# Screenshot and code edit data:
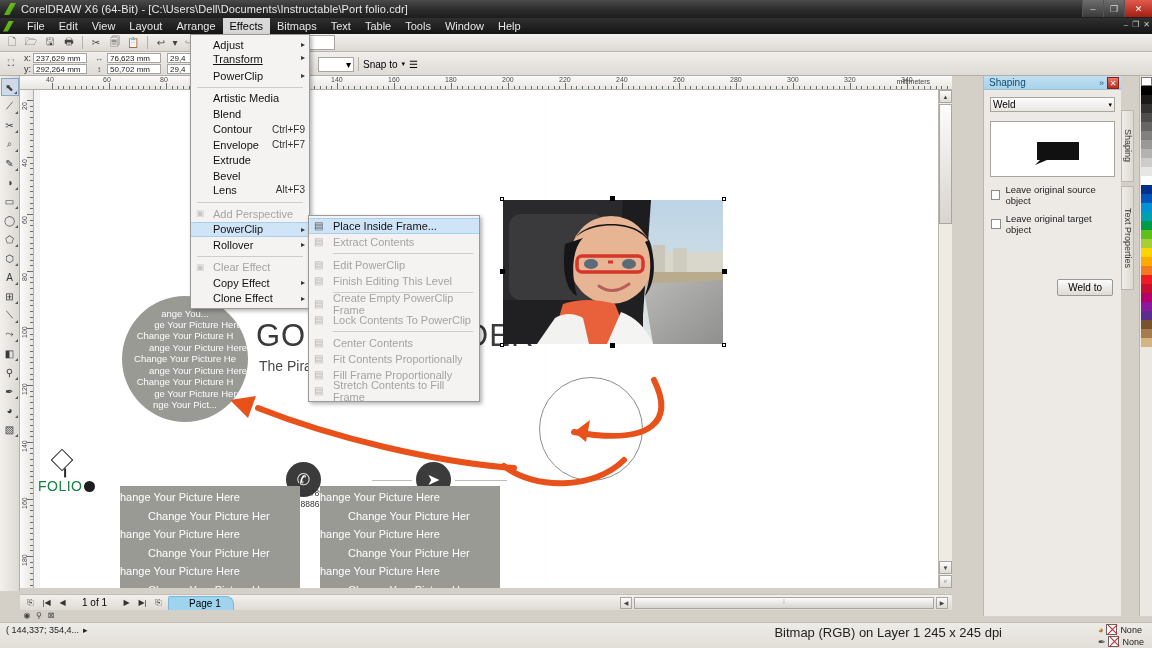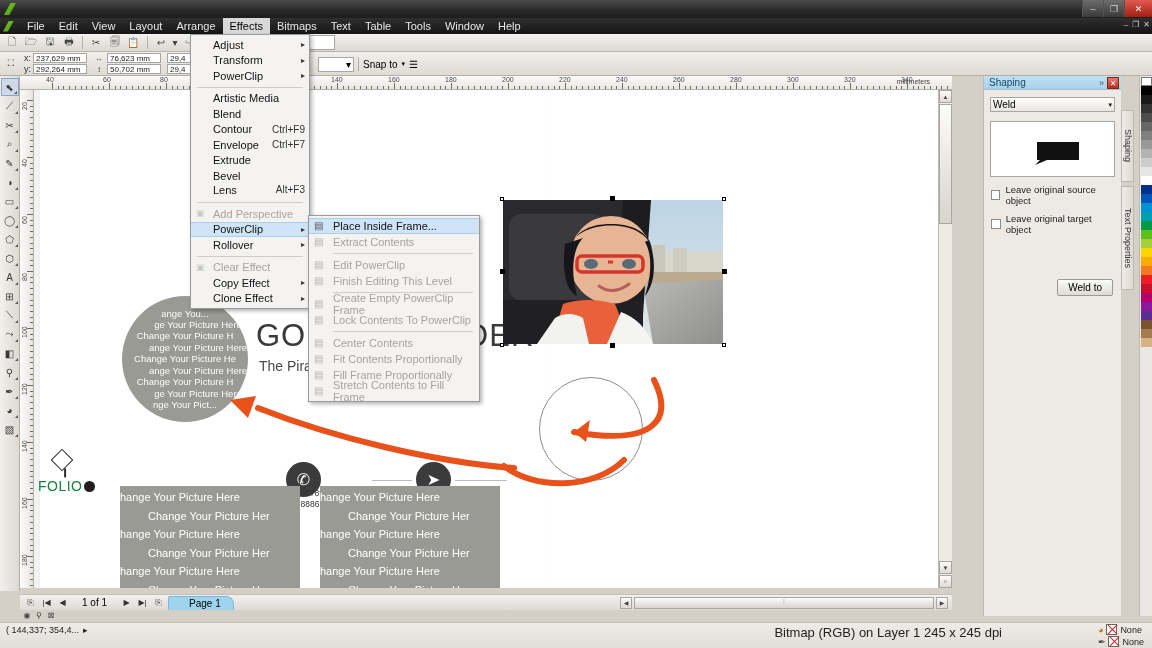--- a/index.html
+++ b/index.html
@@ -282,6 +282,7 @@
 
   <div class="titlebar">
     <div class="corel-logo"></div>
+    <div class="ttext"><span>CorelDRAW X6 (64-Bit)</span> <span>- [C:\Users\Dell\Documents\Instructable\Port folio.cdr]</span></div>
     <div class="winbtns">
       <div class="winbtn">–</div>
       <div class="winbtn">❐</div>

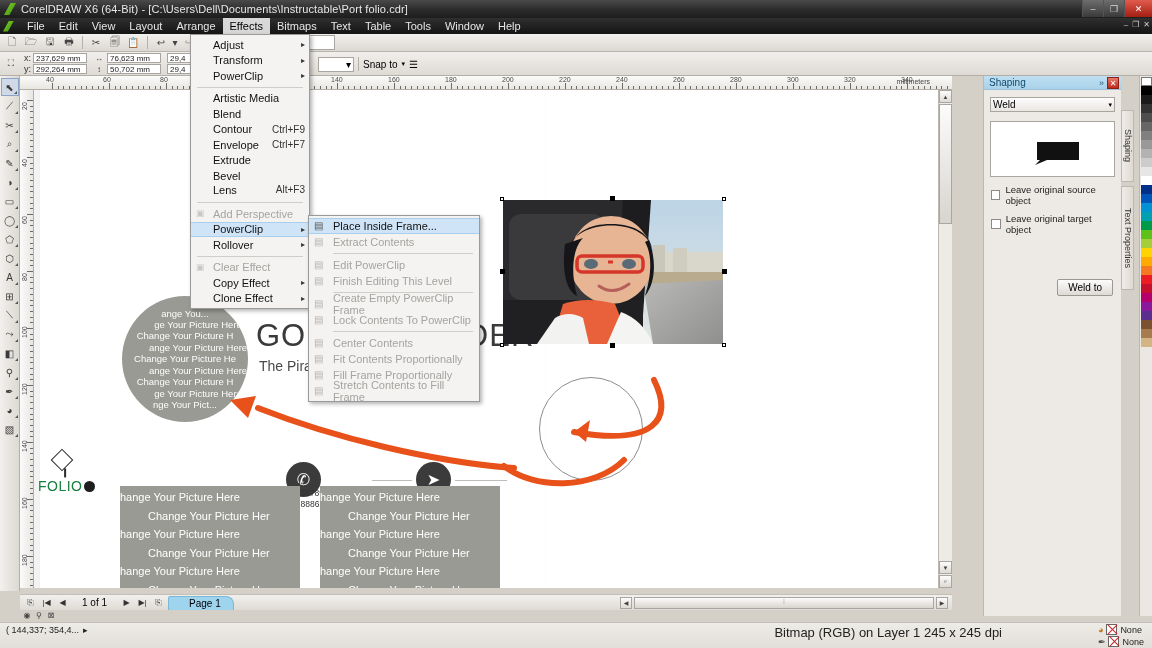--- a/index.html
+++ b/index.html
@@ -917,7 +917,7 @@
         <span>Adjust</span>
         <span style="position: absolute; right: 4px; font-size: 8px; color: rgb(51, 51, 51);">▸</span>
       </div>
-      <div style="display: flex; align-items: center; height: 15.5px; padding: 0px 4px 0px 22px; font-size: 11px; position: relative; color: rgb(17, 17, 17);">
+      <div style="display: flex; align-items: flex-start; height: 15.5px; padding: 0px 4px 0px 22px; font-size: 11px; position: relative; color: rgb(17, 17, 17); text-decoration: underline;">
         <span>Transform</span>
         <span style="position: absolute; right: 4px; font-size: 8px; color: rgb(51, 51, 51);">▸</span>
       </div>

# Task goal:
The answer is each line from the entries above in which the word "flex" occurs.

# Answer space:
-      <div style="display: flex; align-items: center; height: 15.5px; padding: 0px 4px 0px 22px; font-size: 11px; position: relative; color: rgb(17, 17, 17);">
+      <div style="display: flex; align-items: flex-start; height: 15.5px; padding: 0px 4px 0px 22px; font-size: 11px; position: relative; color: rgb(17, 17, 17); text-decoration: underline;">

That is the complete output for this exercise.